◆ Directions for this task: Only an exact repetition of the entries will do.

◆ Source material:
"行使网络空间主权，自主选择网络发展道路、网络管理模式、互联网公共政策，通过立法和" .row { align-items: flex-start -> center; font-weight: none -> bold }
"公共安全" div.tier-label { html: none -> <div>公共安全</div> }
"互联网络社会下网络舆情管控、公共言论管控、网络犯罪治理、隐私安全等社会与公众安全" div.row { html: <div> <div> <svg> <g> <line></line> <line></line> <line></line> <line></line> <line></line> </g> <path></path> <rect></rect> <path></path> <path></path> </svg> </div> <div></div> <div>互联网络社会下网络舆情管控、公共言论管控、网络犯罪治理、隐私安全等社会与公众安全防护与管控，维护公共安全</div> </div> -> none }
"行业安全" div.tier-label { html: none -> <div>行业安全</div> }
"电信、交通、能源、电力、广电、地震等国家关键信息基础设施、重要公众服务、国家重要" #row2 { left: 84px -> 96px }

◆ Result for this task:
"行使网络空间主权，自主选择网络发展道路、网络管理模式、互联网公共政策，通过立法和" .row { align-items: flex-start -> center; font-weight: none -> bold }
"公共安全" div.tier-label { html: none -> <div>公共安全</div> }
"互联网络社会下网络舆情管控、公共言论管控、网络犯罪治理、隐私安全等社会与公众安全" div.row { html: <div> <div> <svg> <g> <line></line> <line></line> <line></line> <line></line> <line></line> </g> <path></path> <rect></rect> <path></path> <path></path> </svg> </div> <div></div> <div>互联网络社会下网络舆情管控、公共言论管控、网络犯罪治理、隐私安全等社会与公众安全防护与管控，维护公共安全</div> </div> -> none }
"行业安全" div.tier-label { html: none -> <div>行业安全</div> }
"电信、交通、能源、电力、广电、地震等国家关键信息基础设施、重要公众服务、国家重要" #row2 { left: 84px -> 96px }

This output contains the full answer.